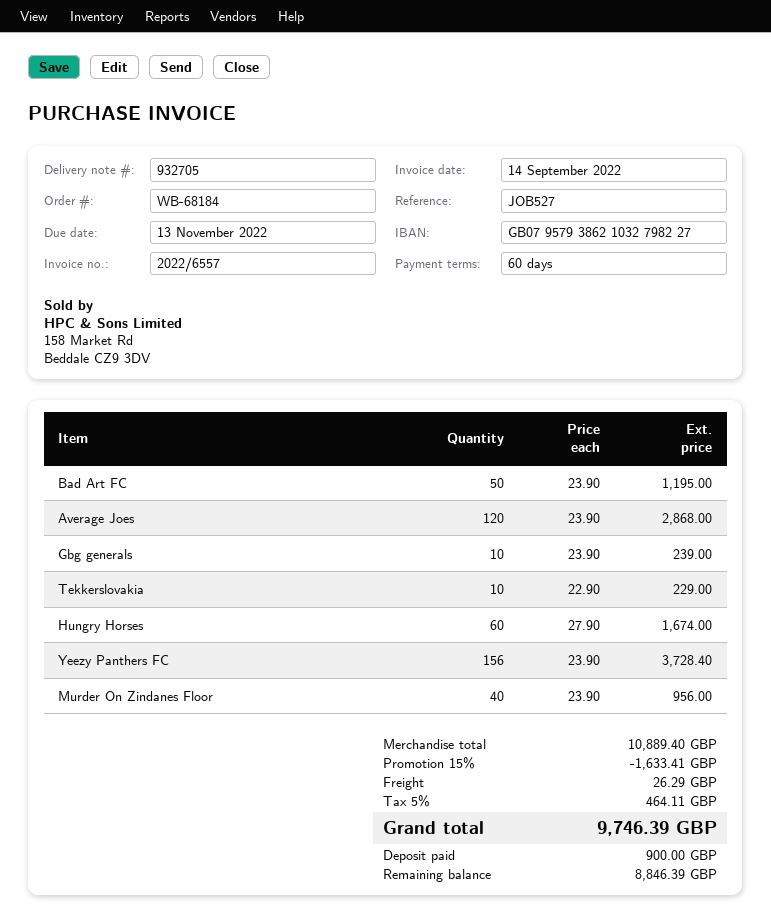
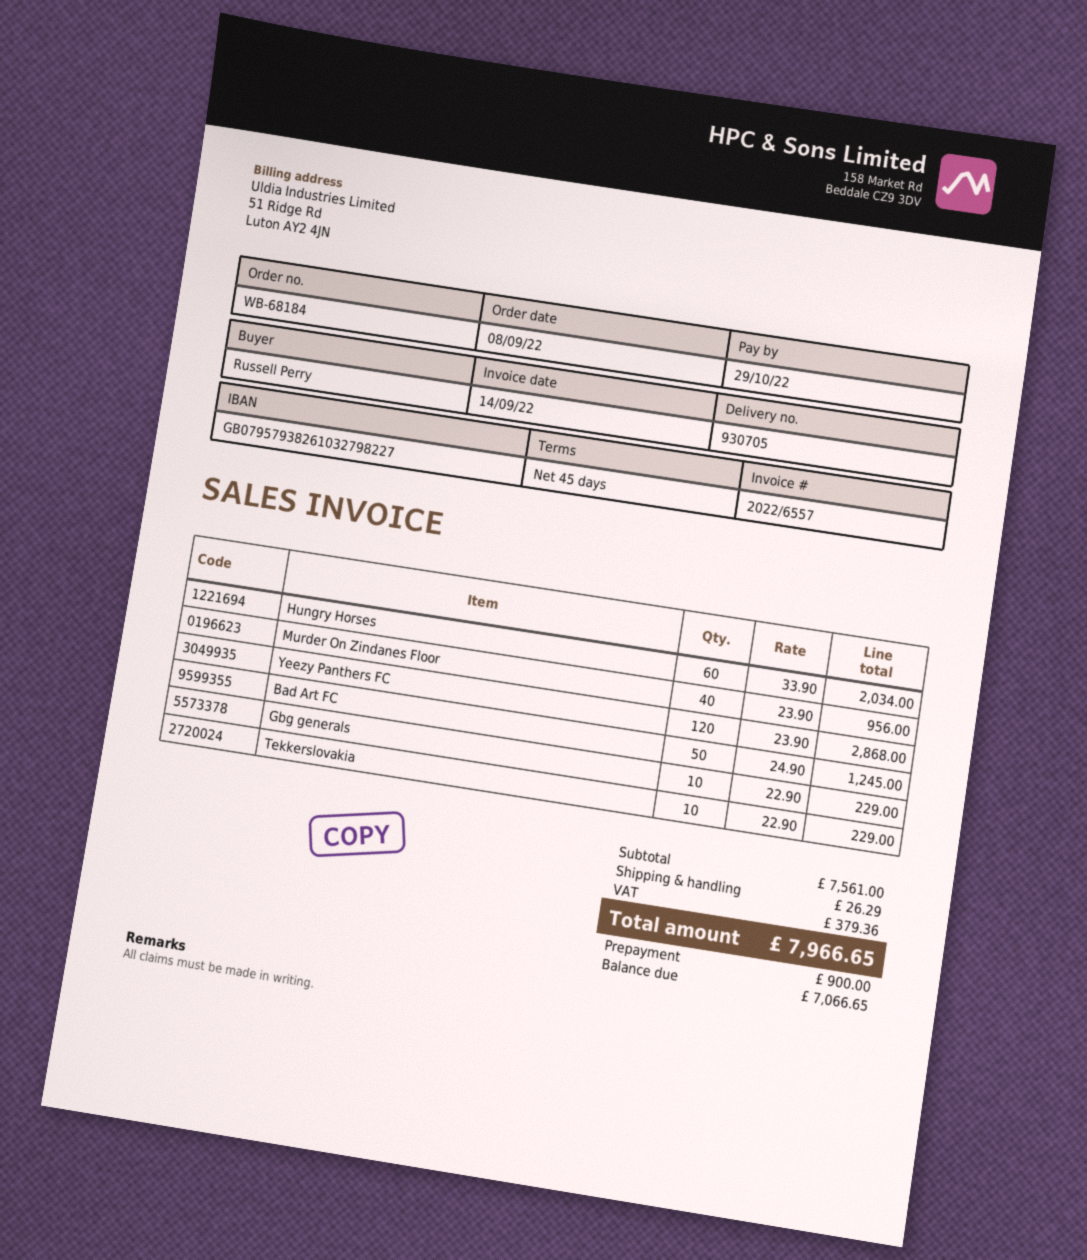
delivery note number: 932705 -> 930705
payment terms: 60 days -> 45 days
due date: 2022-11-13 -> 2022-10-29
bank account: GB07957938621032798227 -> GB07957938261032798227
Bad Art FC: 50 x 23.90 = 1195.00 -> 50 x 24.90 = 1245.00
Average Joes: 120 x 23.90 = 2868.00 -> none
Gbg generals: 10 x 23.90 = 239.00 -> 10 x 22.90 = 229.00
Hungry Horses: 60 x 27.90 = 1674.00 -> 60 x 33.90 = 2034.00
Yeezy Panthers FC: 156 x 23.90 = 3728.40 -> 120 x 23.90 = 2868.00
subtotal: 10889.40 -> 7561.00
discount: 15% = 1633.41 -> none
tax: 464.11 -> 379.36
total: 9746.39 -> 7966.65
balance: 8846.39 -> 7066.65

◆ AIM OF THE EXERCISE
Reproduce each line of the records in which the string "none" appears.

◆ RESULT FOR THIS TASK
Average Joes: 120 x 23.90 = 2868.00 -> none
discount: 15% = 1633.41 -> none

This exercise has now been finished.